======== MATERIAL PROVIDED ========

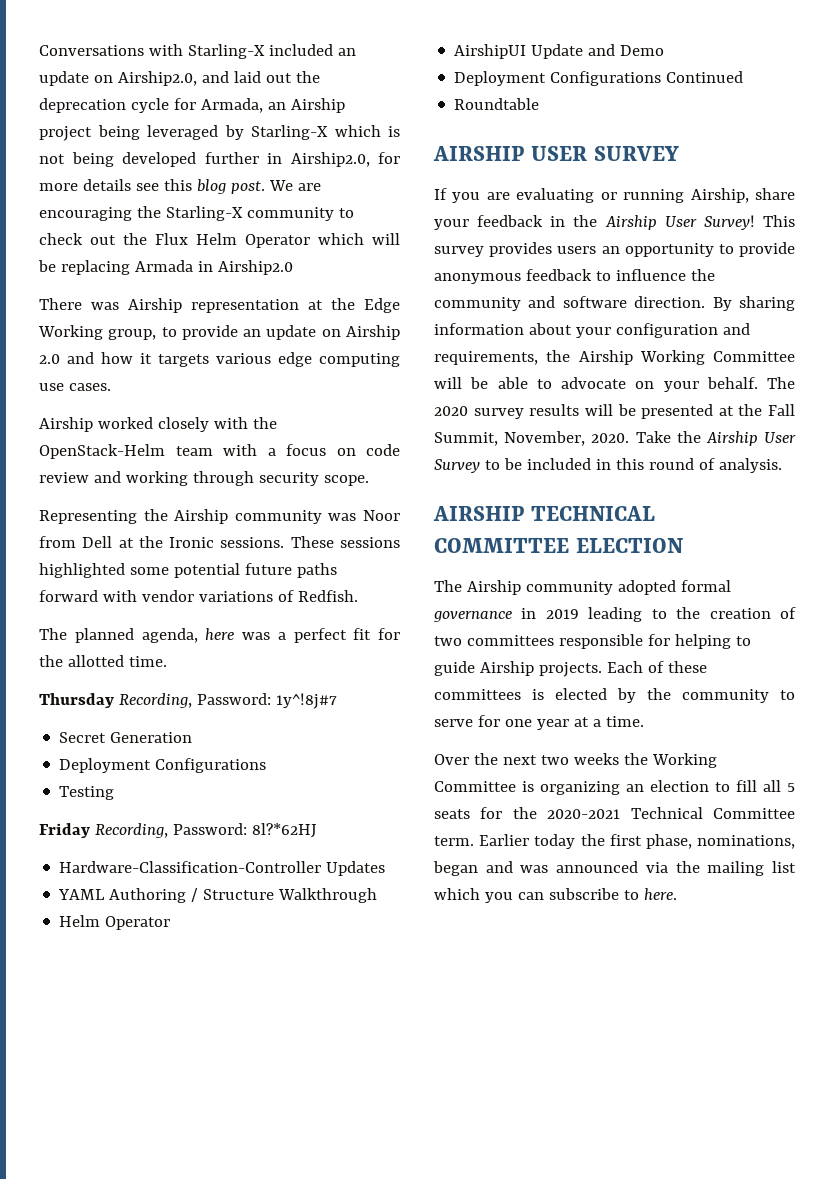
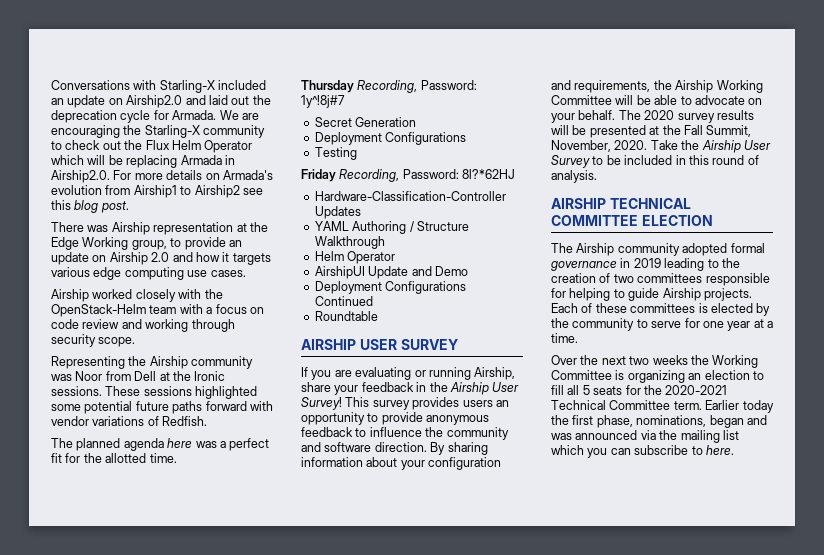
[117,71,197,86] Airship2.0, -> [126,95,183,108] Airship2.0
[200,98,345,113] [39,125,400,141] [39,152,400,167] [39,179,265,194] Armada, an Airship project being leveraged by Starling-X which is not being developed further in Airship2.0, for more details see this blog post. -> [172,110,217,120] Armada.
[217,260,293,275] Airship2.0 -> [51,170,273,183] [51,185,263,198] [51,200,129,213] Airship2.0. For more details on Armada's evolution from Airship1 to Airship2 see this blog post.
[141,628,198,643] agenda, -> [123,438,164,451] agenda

========
======== MATERIAL PROVIDED ========

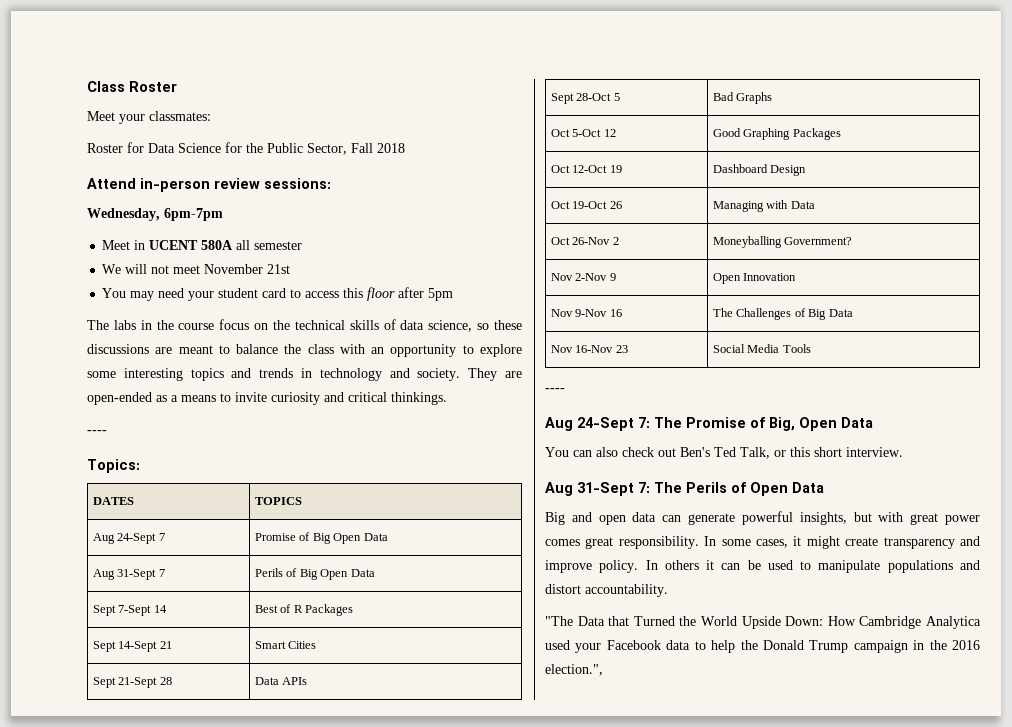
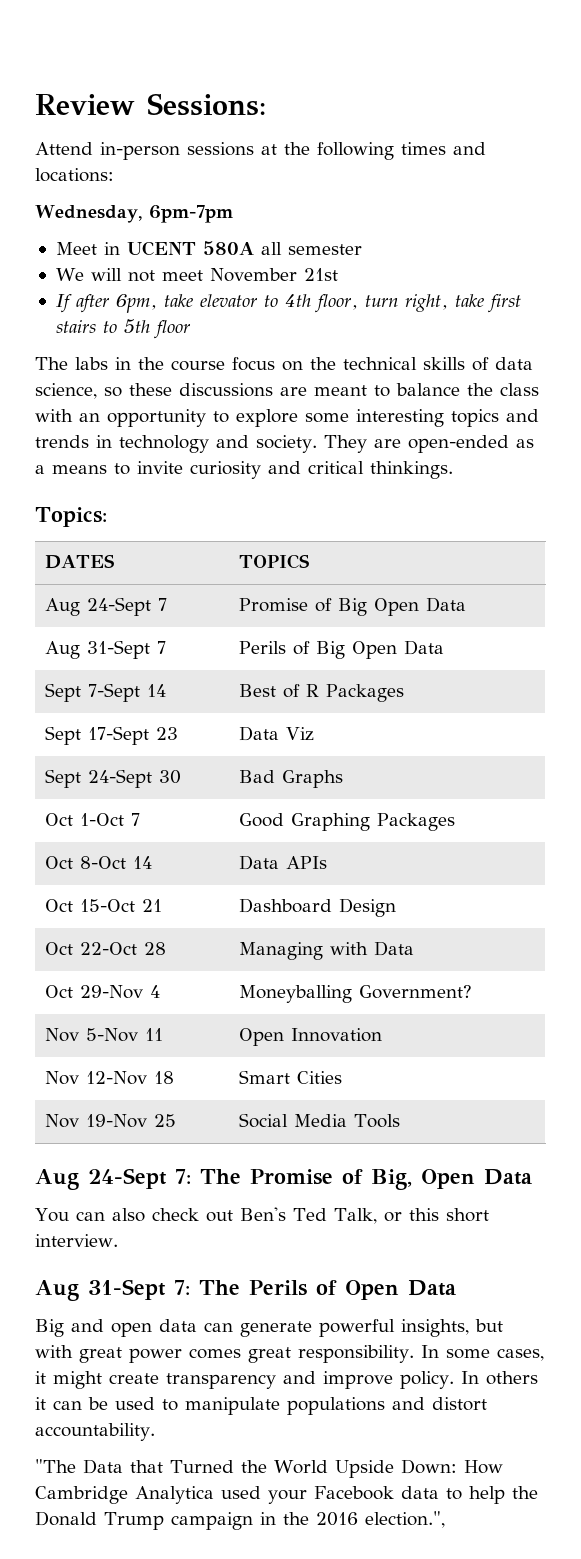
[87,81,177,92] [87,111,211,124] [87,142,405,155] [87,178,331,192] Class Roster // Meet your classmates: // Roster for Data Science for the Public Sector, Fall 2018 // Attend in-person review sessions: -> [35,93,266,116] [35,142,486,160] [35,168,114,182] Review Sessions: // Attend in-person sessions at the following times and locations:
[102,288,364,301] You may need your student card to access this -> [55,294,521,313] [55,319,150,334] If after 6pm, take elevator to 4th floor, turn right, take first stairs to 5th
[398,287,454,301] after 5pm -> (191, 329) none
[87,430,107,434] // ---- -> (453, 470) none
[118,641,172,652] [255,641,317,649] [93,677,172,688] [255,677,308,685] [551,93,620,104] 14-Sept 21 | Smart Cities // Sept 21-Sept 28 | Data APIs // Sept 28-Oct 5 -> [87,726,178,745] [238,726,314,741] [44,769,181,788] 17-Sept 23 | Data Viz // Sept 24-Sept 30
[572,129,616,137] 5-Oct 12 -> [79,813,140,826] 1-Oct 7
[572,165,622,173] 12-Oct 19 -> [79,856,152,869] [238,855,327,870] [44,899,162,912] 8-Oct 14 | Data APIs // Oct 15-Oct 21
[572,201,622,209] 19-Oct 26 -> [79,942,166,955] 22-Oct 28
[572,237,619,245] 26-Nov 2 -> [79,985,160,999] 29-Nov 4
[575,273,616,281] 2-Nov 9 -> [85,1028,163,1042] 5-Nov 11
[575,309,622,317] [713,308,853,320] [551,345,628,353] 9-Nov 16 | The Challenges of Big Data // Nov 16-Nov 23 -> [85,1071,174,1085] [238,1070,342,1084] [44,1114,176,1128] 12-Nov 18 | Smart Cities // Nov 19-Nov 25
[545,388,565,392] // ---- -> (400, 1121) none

========

YOUR INSTRUCTIONS:
Within the material above, extract exactly the lines that start at the line containing "[398,287,454,301] after 5pm" and stop after the line containing "[572,129,616,137] 5-Oct 12", and only those.

EXERCISE RESULT:
[398,287,454,301] after 5pm -> (191, 329) none
[87,430,107,434] // ---- -> (453, 470) none
[118,641,172,652] [255,641,317,649] [93,677,172,688] [255,677,308,685] [551,93,620,104] 14-Sept 21 | Smart Cities // Sept 21-Sept 28 | Data APIs // Sept 28-Oct 5 -> [87,726,178,745] [238,726,314,741] [44,769,181,788] 17-Sept 23 | Data Viz // Sept 24-Sept 30
[572,129,616,137] 5-Oct 12 -> [79,813,140,826] 1-Oct 7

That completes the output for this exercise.